Up to 5,000 exposed to hepatitis at Mo. restaurant
SPRINGFIELD, Mo. (AP) — Health in Missouri officials are offering immunizations for up to 5,000 people who might have been exposed to the hepatitis A virus at a Springfield restaurant.
The Springfield-Greene County Health Department announced Wednesday that a Red Robin restaurant reported that a worker had the liver disease. People who visited the restaurant between May 8 and May 16 can receive the immunizations.
Officials told The Springfield News-Leader (http://sgfnow.co/1oT4Woh) that customers must be vaccinated within 14 days of their possible exposure for the vaccination to work.

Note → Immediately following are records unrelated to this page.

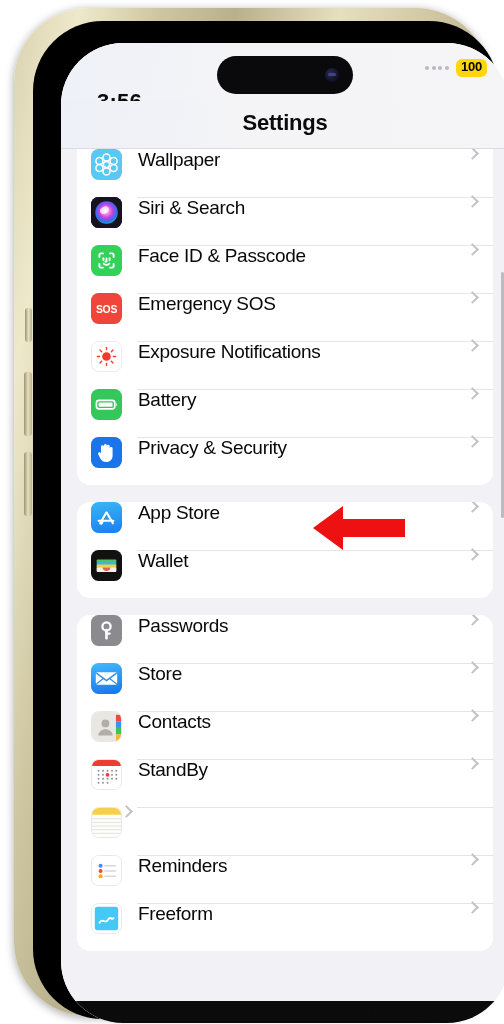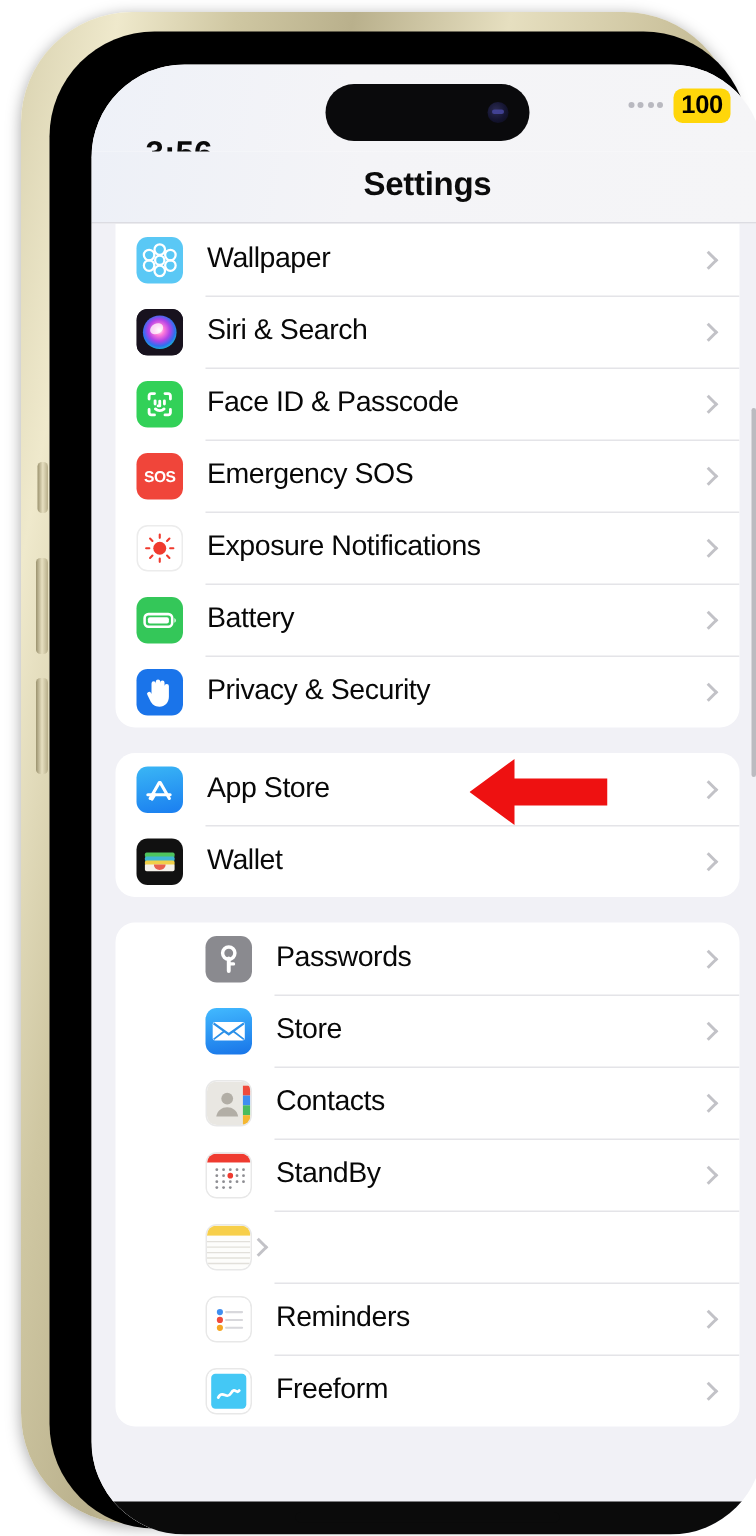--- a/index.html
+++ b/index.html
@@ -65,7 +65,7 @@
   .sb-dots i{ display:block; width:4px; height:4px; border-radius:50%;
               background:#b9b9c0; }
   .sb-batt{
-    background:#FFD60A; color:#000; font-size:17px; font-weight:700;
+    background:#FFD60A; color:#000; font-size:13px; font-weight:700;
     border-radius:6px; padding:1px 5px 2px 5px; line-height:1.15;
     letter-spacing:-.2px;
   }

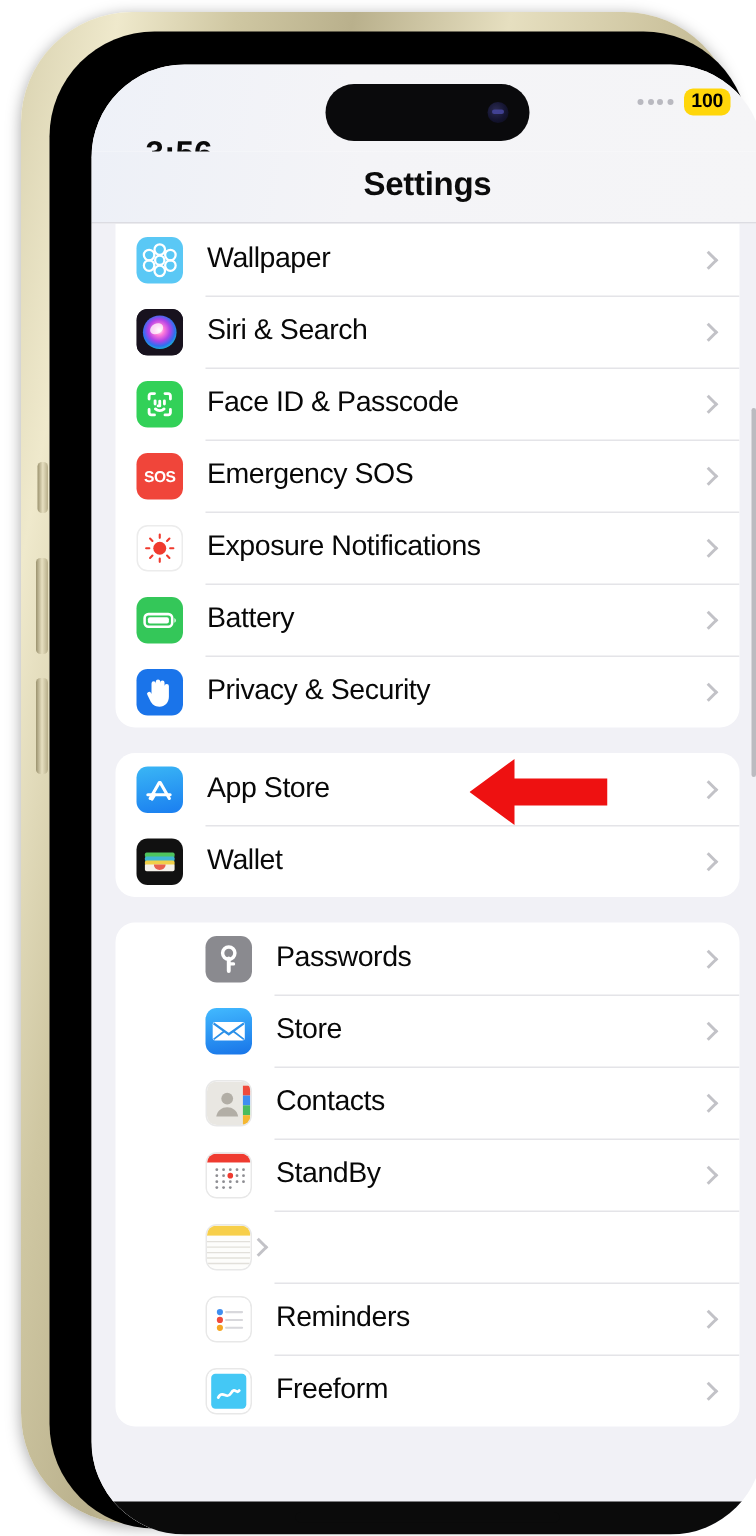--- a/index.html
+++ b/index.html
@@ -115,7 +115,7 @@
 
   .row{
     position:relative;
-    display:flex; align-items:center;
+    display:flex; 
     height:48px;
     padding-left:14px;
     cursor:pointer;

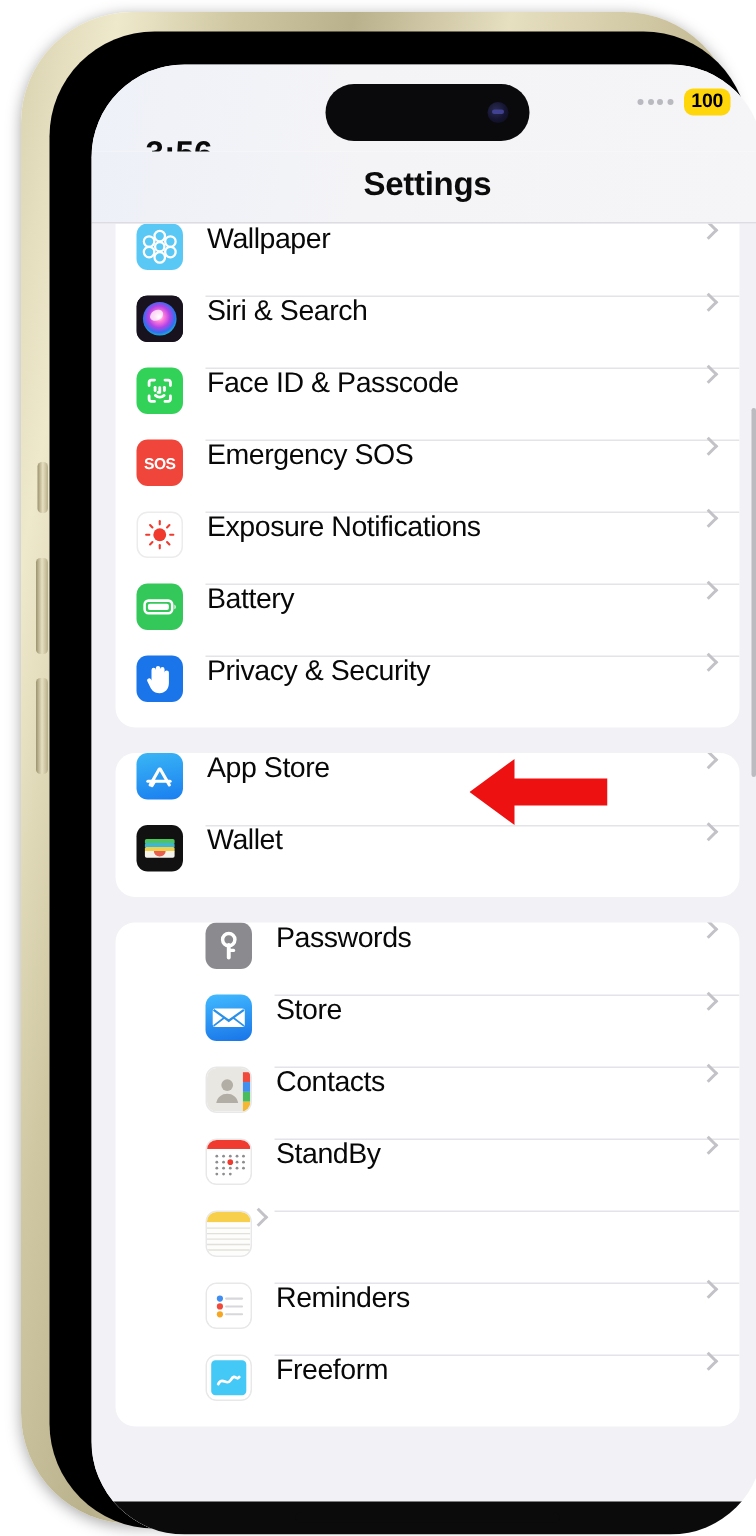--- a/index.html
+++ b/index.html
@@ -111,7 +111,7 @@
     overflow:hidden;
   }
   .group.first{ margin-top:0; border-top-left-radius:0; border-top-right-radius:0; }
-  .group.last { margin-bottom:4px;padding-left:46px; }
+  .group.last { margin-bottom:4px; }
 
   .row{
     position:relative;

Kathryn Wall, a spokeswoman for the health department, said people may have been exposed as early as May 4, although she could not estimate how many.
"Those individuals should monitor their health and report symptoms to their health care providers," she said.
Wall said the sick worker was a server, and that the Health Department has not confirmed any new hepatitis A cases. Health officials said the Red Robin is now safe to visit.
Allyson Tuckness and her husband, Chris, ate at Red Robin on May 16 with their toddler, Mason. She said their son has already had vaccinations against hepatitis A.
"I'm annoyed that it happened but glad we found out during the incubation period," Tuckness said.
Hepatitis A infects the liver, and can result in a mild illness lasting a few weeks to a severe illness lasting several months, according to the U.S. Centers for Disease Control and Prevention. It spreads through consuming fecal matter, which makes it different from hepatitis B and C, which spread through blood and body fluids. It's also generally milder than the other two — rarely fatal, and most people experience no lasting liver damage.